What is required —
Your answer should hold exactly the lines below from the line with "with Streamlit compatibility" through the line with "- Omar Yasser: Data", both included, and no pictures at all.

Itemized modification records —
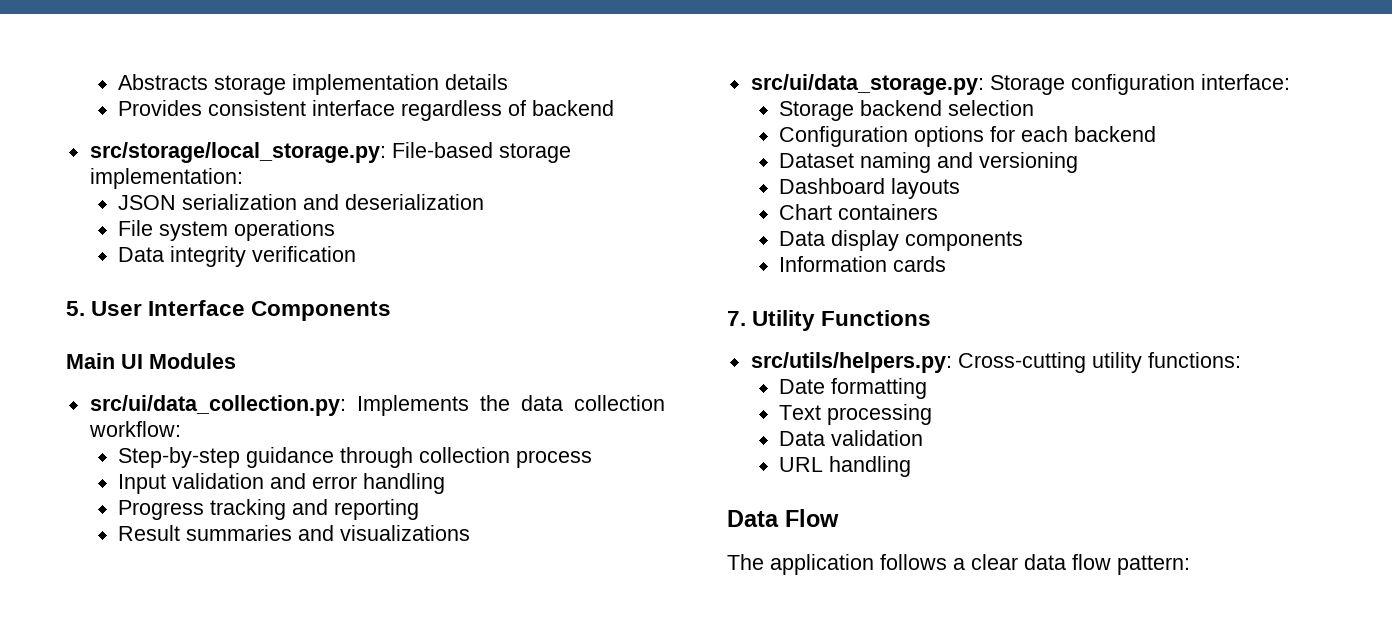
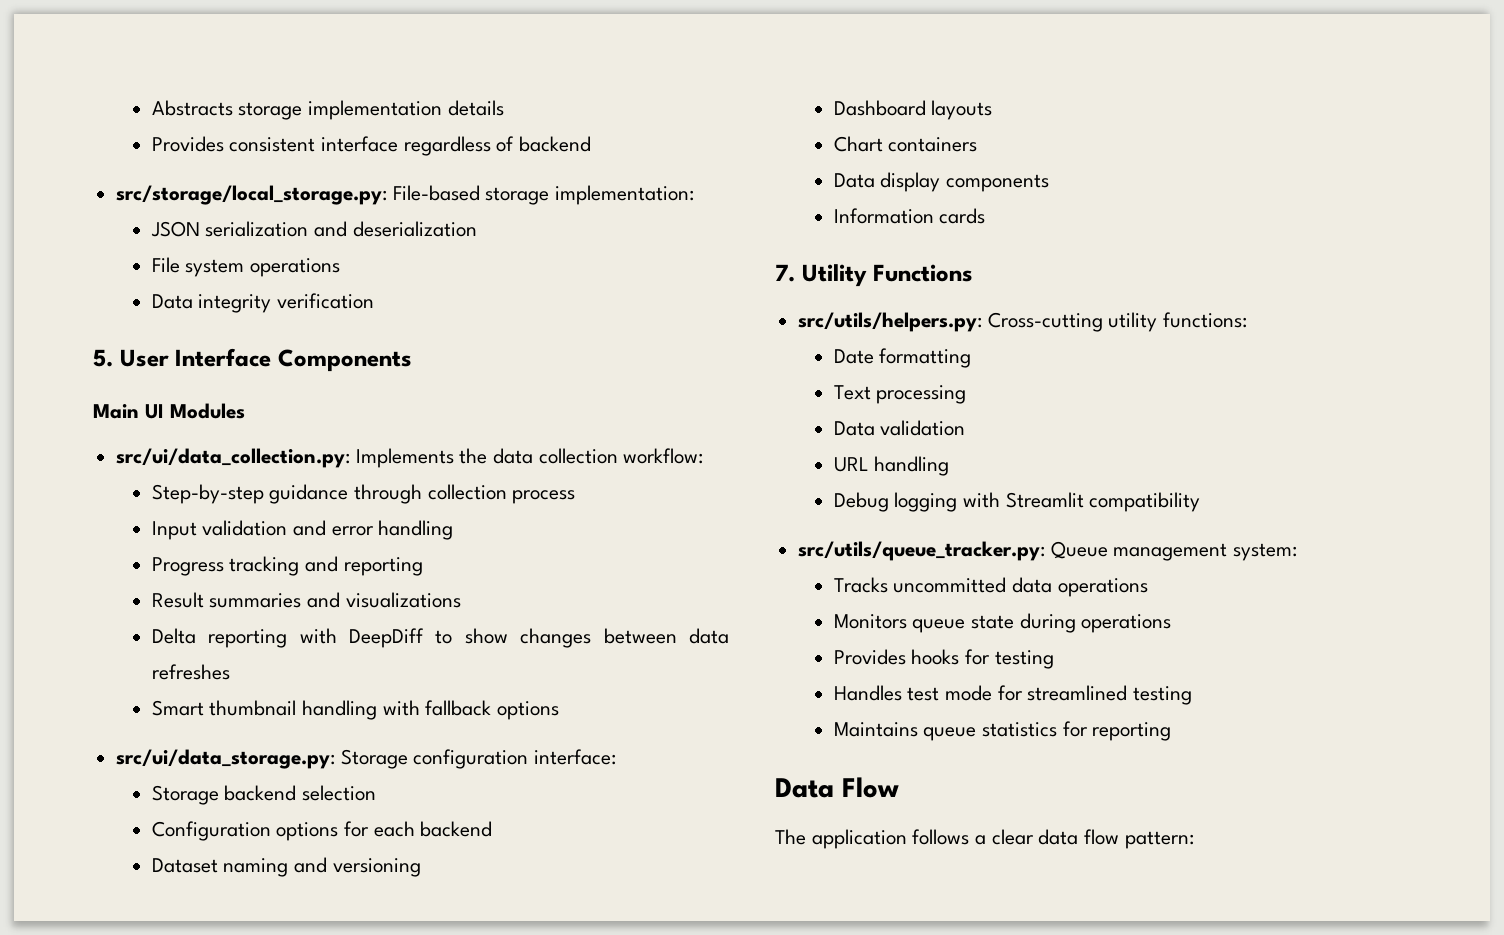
+ Delta reporting with DeepDiff to show changes between data refreshes
+ Smart thumbnail handling with fallback options
+ Debug logging with Streamlit compatibility
+ src/utils/queue_tracker.py: Queue management system:
+ Tracks uncommitted data operations
+ Monitors queue state during operations
+ Provides hooks for testing
+ Handles test mode for streamlined testing
+ Maintains queue statistics for reporting

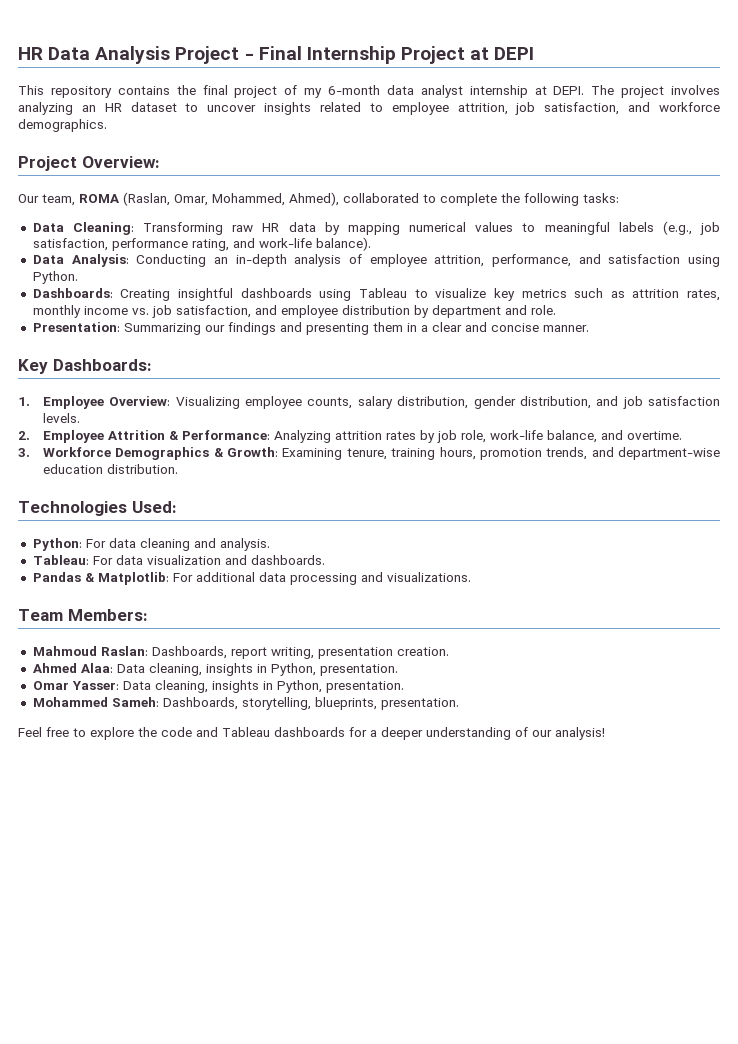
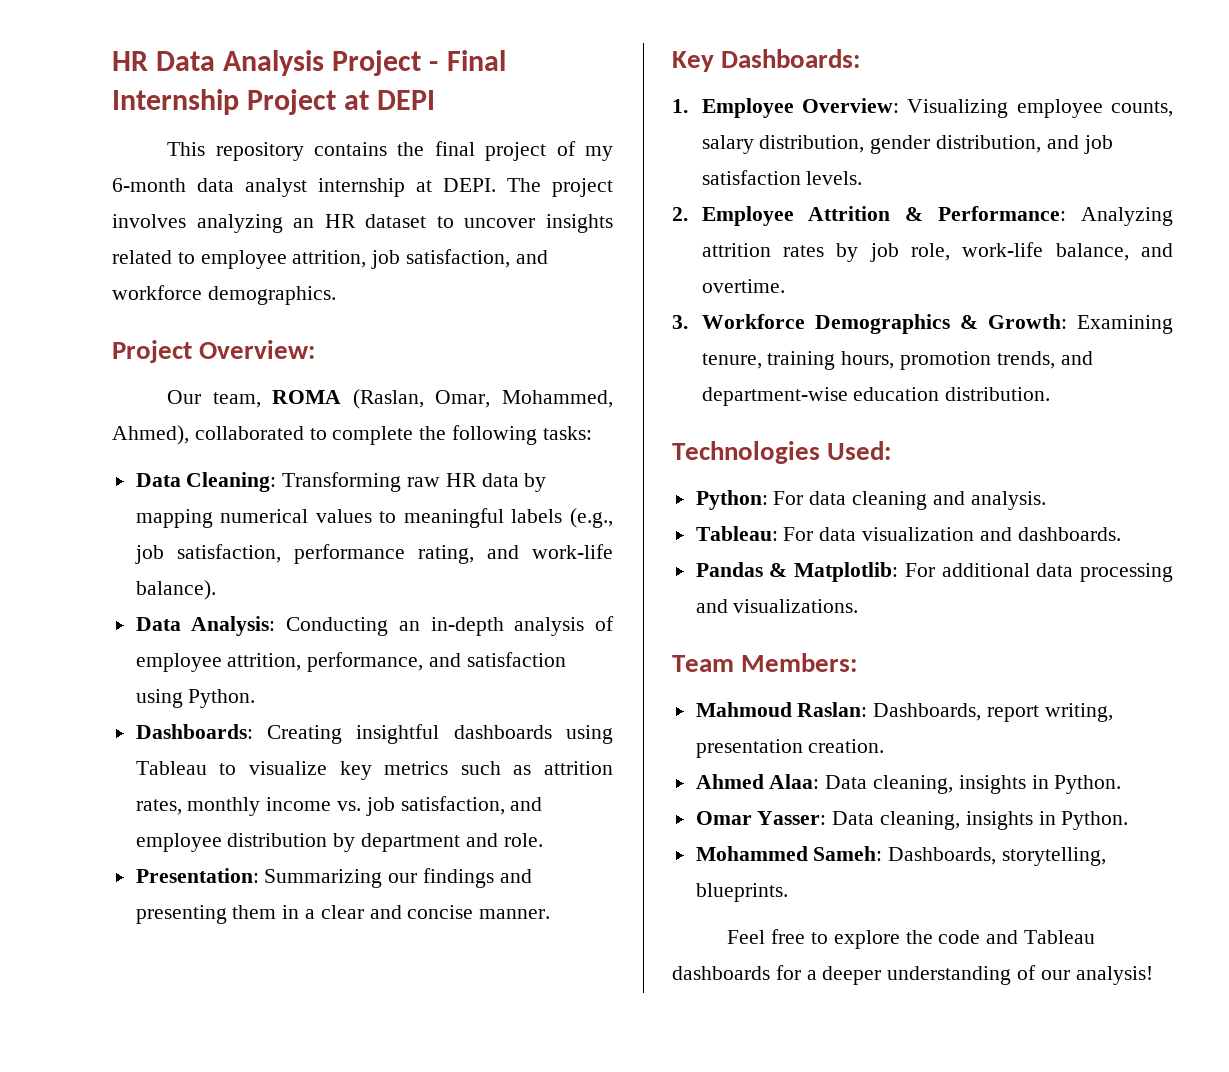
- Ahmed Alaa: Data cleaning, insights in Python, presentation.
+ Ahmed Alaa: Data cleaning, insights in Python.
- Omar Yasser: Data cleaning, insights in Python, presentation.
+ Omar Yasser: Data cleaning, insights in Python.
- Mohammed Sameh: Dashboards, storytelling, blueprints, presentation.
+ Mohammed Sameh: Dashboards, storytelling, blueprints.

Answer —
+ Debug logging with Streamlit compatibility
+ src/utils/queue_tracker.py: Queue management system:
+ Tracks uncommitted data operations
+ Monitors queue state during operations
+ Provides hooks for testing
+ Handles test mode for streamlined testing
+ Maintains queue statistics for reporting

- Ahmed Alaa: Data cleaning, insights in Python, presentation.
+ Ahmed Alaa: Data cleaning, insights in Python.
- Omar Yasser: Data cleaning, insights in Python, presentation.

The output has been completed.